Therapy will be hard but I think you are going in with your eyes open so that helps. At least you are not in denial that you are in safe relationship.

I wish you all the best.
 

Skywatcher

MyPTSD Pro
Over the last four years of therapy, my relationship with my husband has evolved. I married someone with avoidant attachment (I have insecure attachment). I used to not tell him any of my feelings. I hid therapy from my kids. Over time, I started telling him small things here and there. He would get nervous about my therapist’s judgement, but I kept telling him that the therapy isn’t about him, it’s about me and my past traumas. If I could name the biggest benefit that therapy has brought me, it’s improvement in my relationship with my husband, kids and myself. I didn’t even realize how much improvement I needed, but trauma had “closed” me. Therapy has opened me enough to let people in. I started with letting my therapist in.

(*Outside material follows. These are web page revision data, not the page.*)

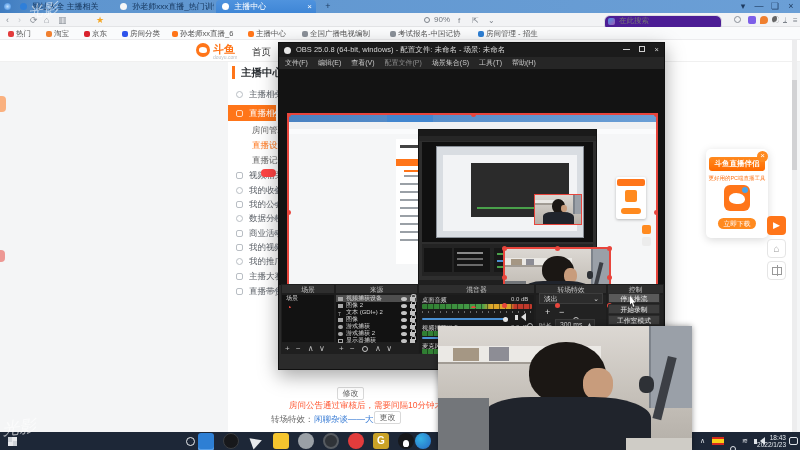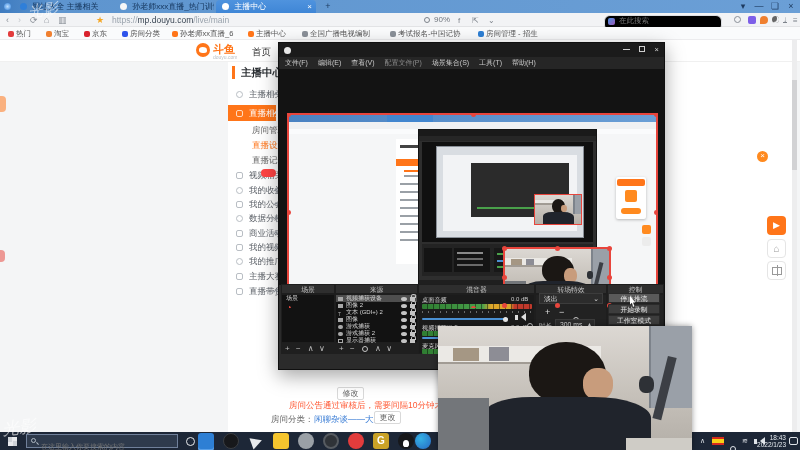"https://mp.douyu.com/live/main" div.txt { html: <div> <span>https://</span><span>mp.douyu.com</span><span>/live/main</span> </div> -> none }
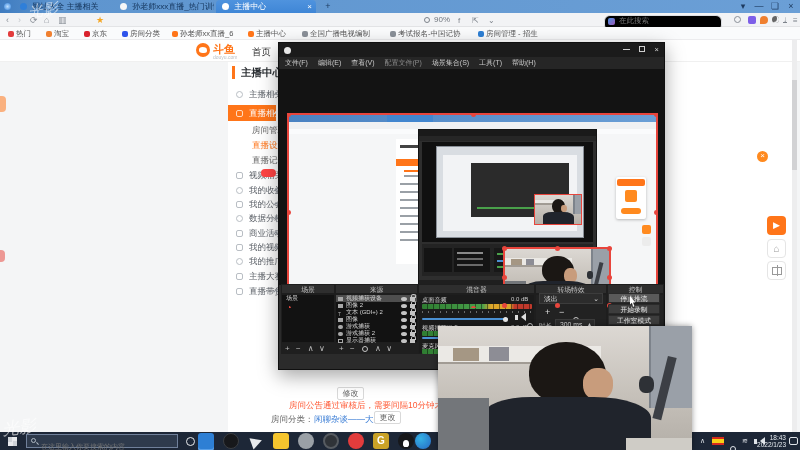"在此搜索" .searchpill { background: #000000 -> #4c1d95 }
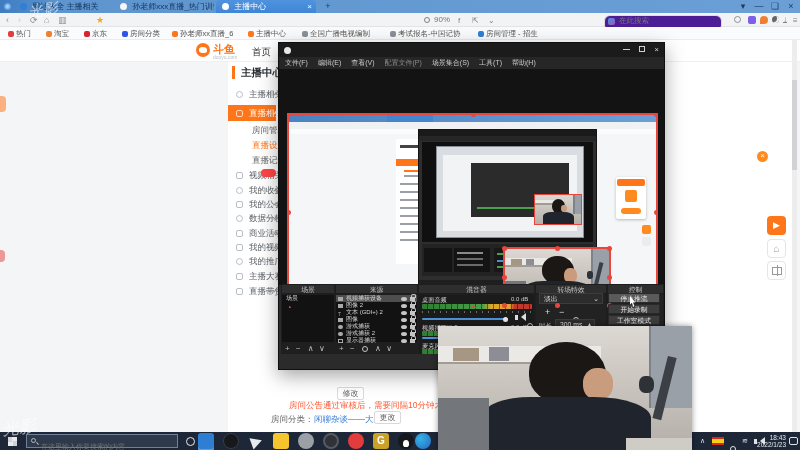"OBS 25.0.8 (64-bit, windows) -" span { html: none -> <span>OBS 25.0.8 (64-bit, windows) - 配置文件: 未命名 - 场景: 未命名</span> }
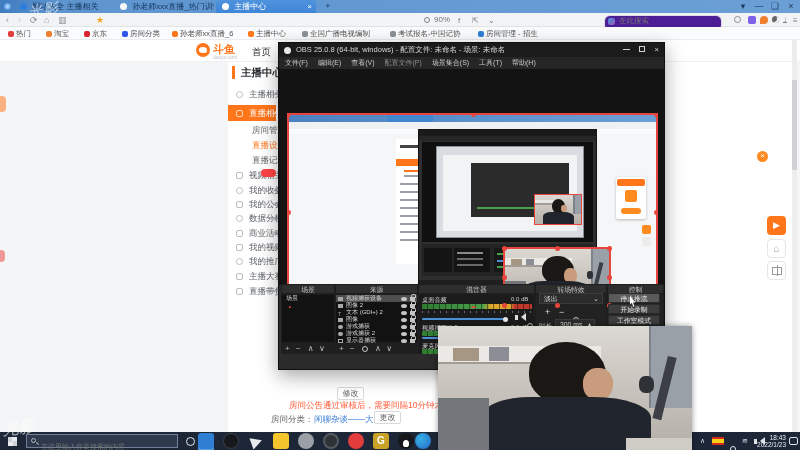"斗鱼直播伴侣" div.promocard { html: none -> <div> <div>斗鱼直播伴侣</div> <div>更好用的PC端直播工具</div> <div> <div></div> <div></div> </div> <div>立即下载</div> </div> }
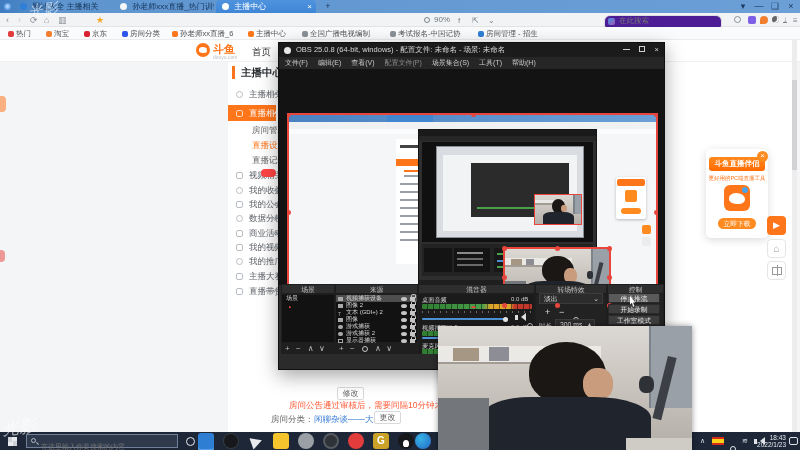"房间分类：" div.txt { text: 房间分类 -> 转场特效 }
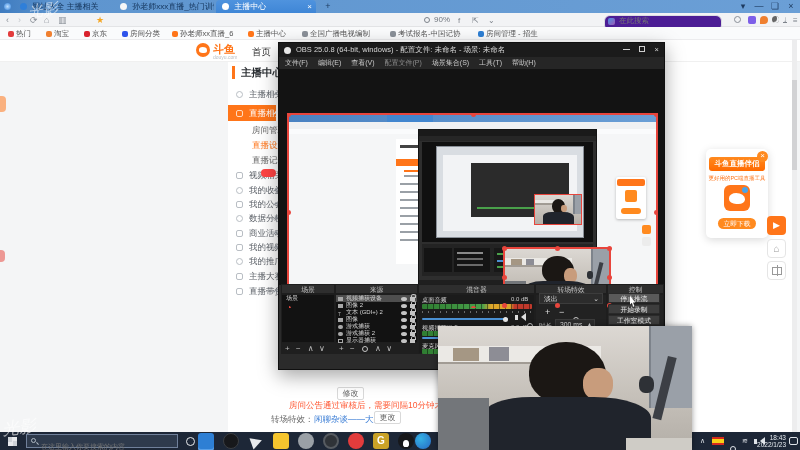"在这里输入你要搜索的内容" div.tsearch { html: <div> <div></div> <input> </div> -> none }
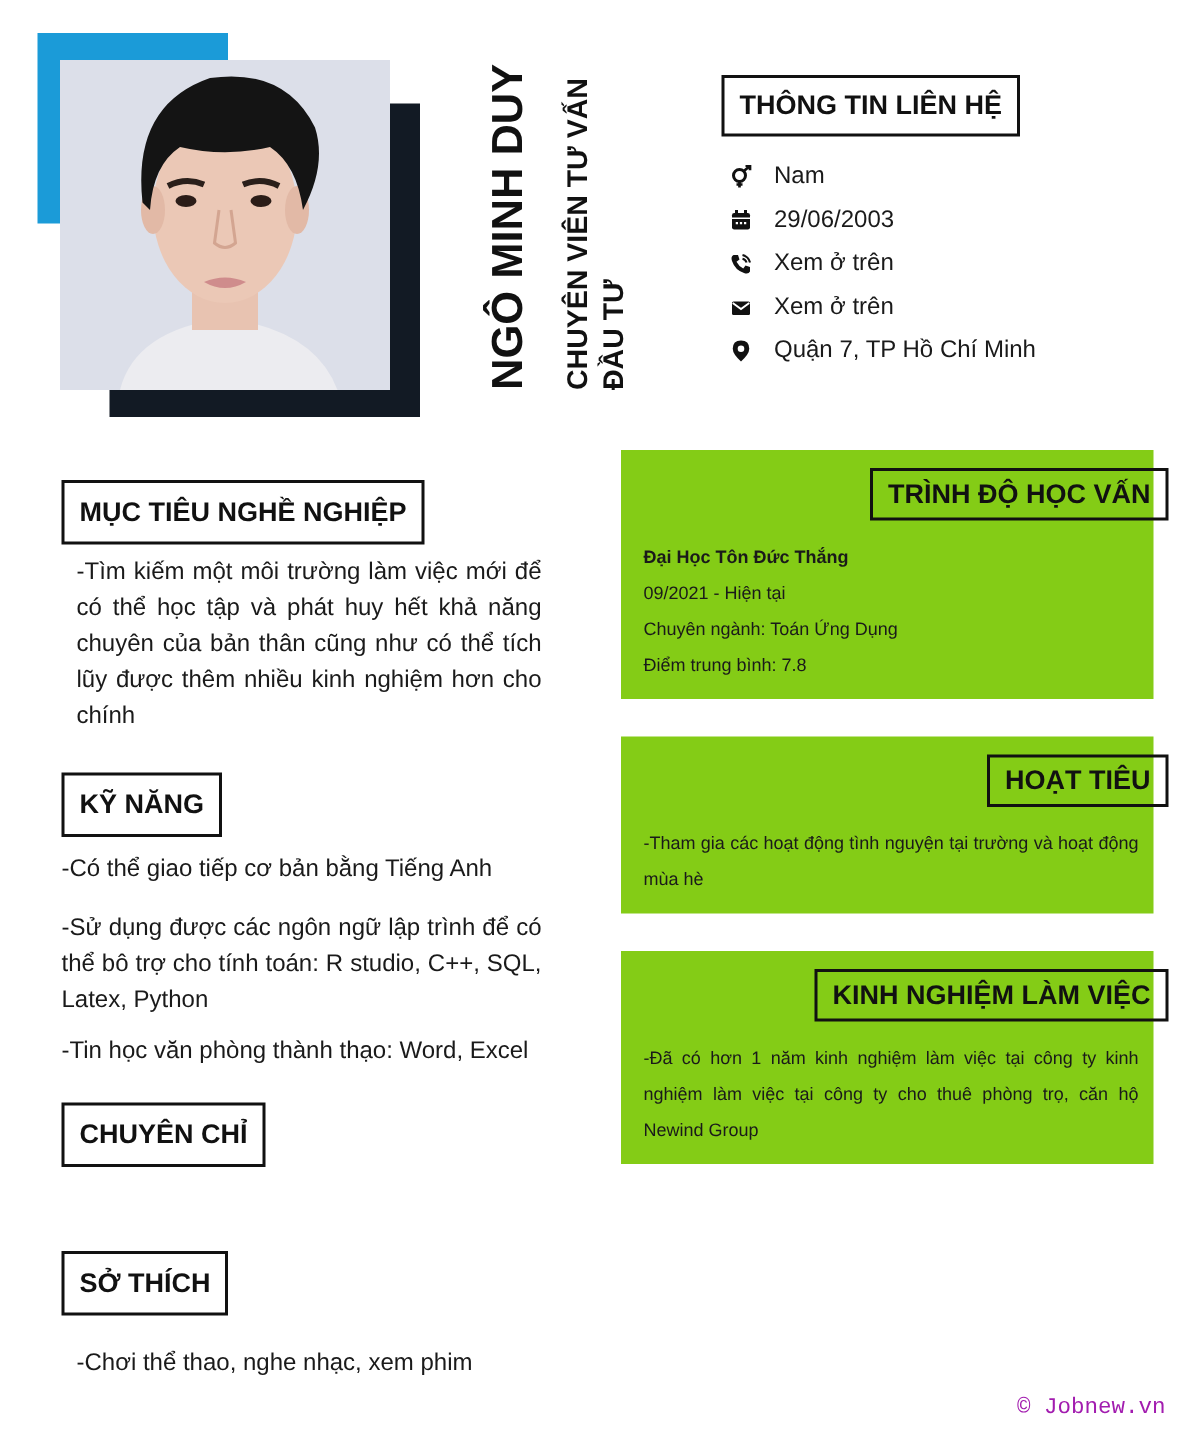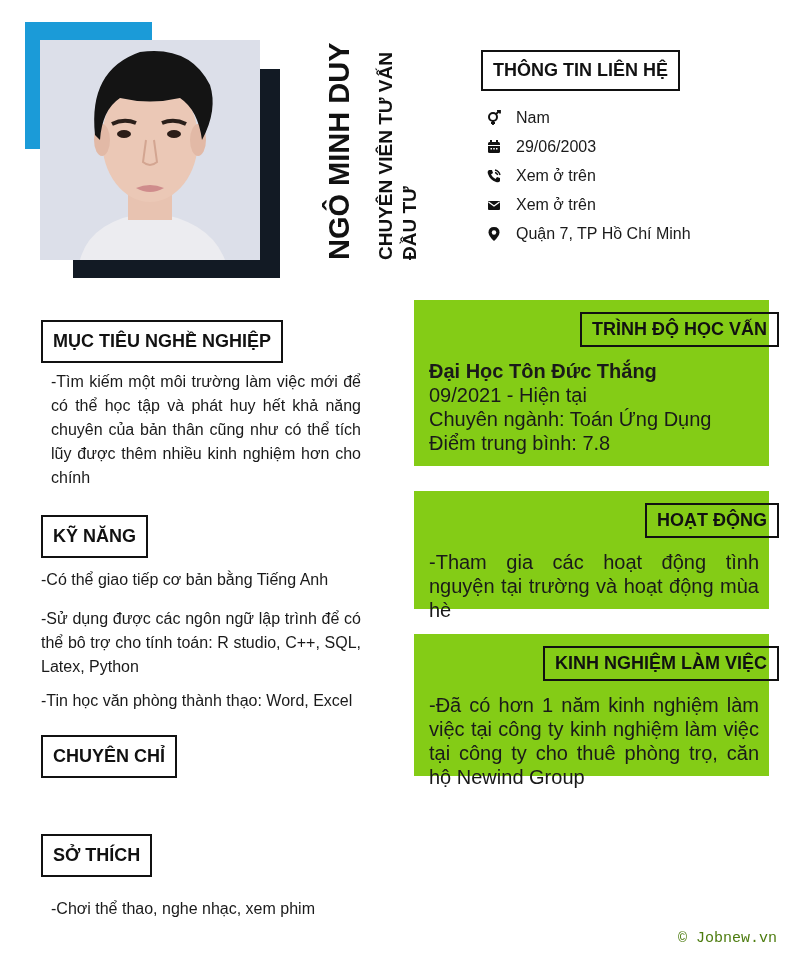"Đại Học Tôn Đức Thắng" .right-card .body { font-size: 20px -> 12px }
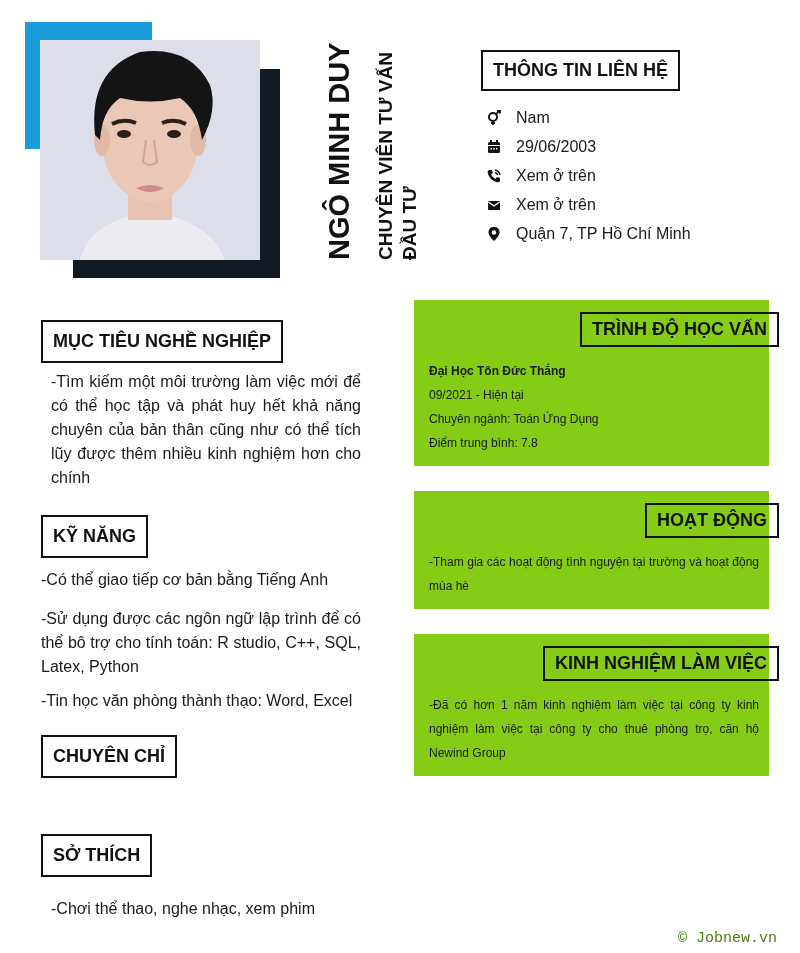"HOẠT ĐỘNG" div.box-title { text: ĐỘNG -> TIÊU }
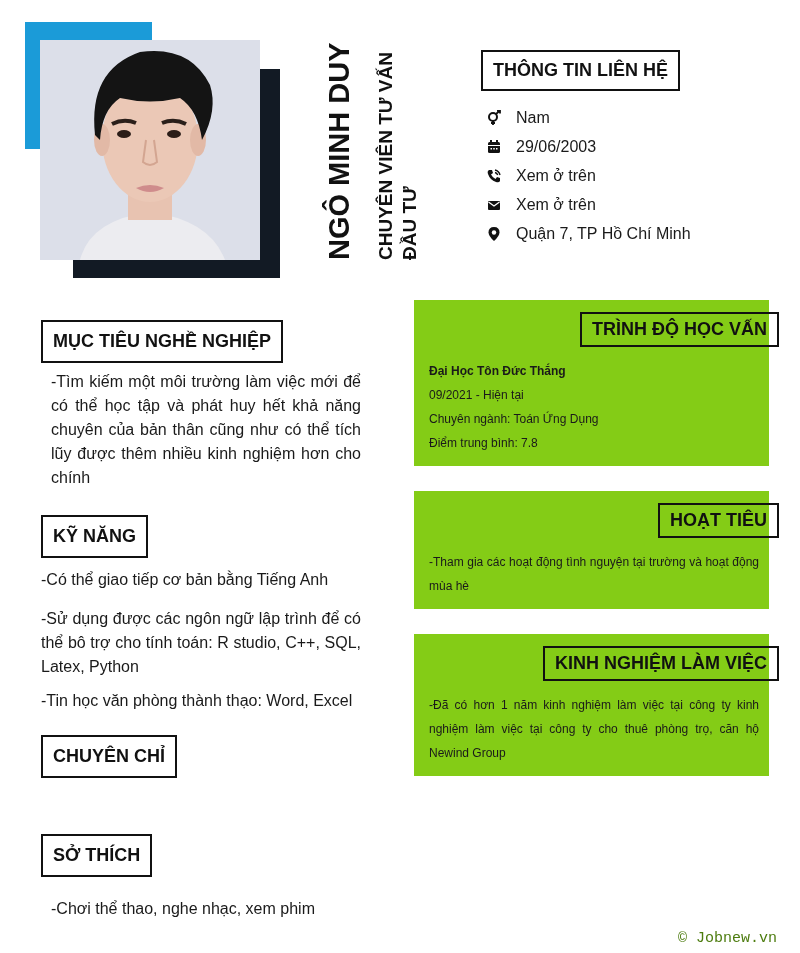"© Jobnew.vn" .footer { color: #4d7c0f -> #a21caf }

I can’t predict how things will change for you, but it takes time and it will work itself out. My therapist once told me how beautiful it is when she has witnessed family members tell each other that they love each other for the first time ever. I have also read about moments when people in bad irreparable situations gain strength to move on. There is good in therapy.
 

Mach123

MyPTSD Pro
Oh I understand this. You are recognizing the pattern. It won’t negatively impact therapy anymore than anything else, in fact it’s what you are in therapy for. If you hadn’t married your husband you would’ve found someone else just like him or worse.
That’s how I see it or that’s my experience of it. It’s all a big giant re enactment. This is a blanket and crude overview and might seem insensitive because it’s not considering you and your situation individually but this is my experience of it. The trauma shell is another euphemism for it. Trauma is all I see because I’m looking at a reflection. The people who might be good for me are invisible or I’m instinctively repulsed by them.

Its difficult, but not impossible.
 

WonderWriter

Confident
Oh I understand this. You are recognizing the pattern. It won’t negatively impact therapy anymore than anything else, in fact it’s what you are in therapy for. If you hadn’t married your husband you would’ve found someone else just like him or worse.
That’s how I see it or that’s my experience of it. It’s all a big giant re enactment. This is a blanket and crude overview and might seem insensitive because it’s not considering you and your situation individually but this is my experience of it. The trauma shell is another euphemism for it. Trauma is all I see because I’m looking at a reflection. The people who might be good for me are invisible or I’m instinctively repulsed by them.

Its difficult, but not impossible.
Not insensitive at all. Thank you for the insight. I wanted to think positive even though I’m dealing with trauma and abuse past and present.
 

Mach123

MyPTSD Pro
Positive thinking is what it comes down to sometimes I think, but I recognize when people are depressed they really can’t. I remember very distinctly in my forties when I arrived at the absolute certainty no matter what I did I was always going to work myself right back into the same place, because my thinking was bringing me there.

Well I since learned I was right, but not my thinking. A re enactment isn’t thinking. Something else I know for certain is the harder I resist the more locked in I am.

But I’m here still. There is a lot of good. If I slip into trauma mode, I can’t see anything clearly. Sometimes now I can laugh when it happens. Less of a robot.

I hope your situation will improve. I hope you’ll face less abuse in your present.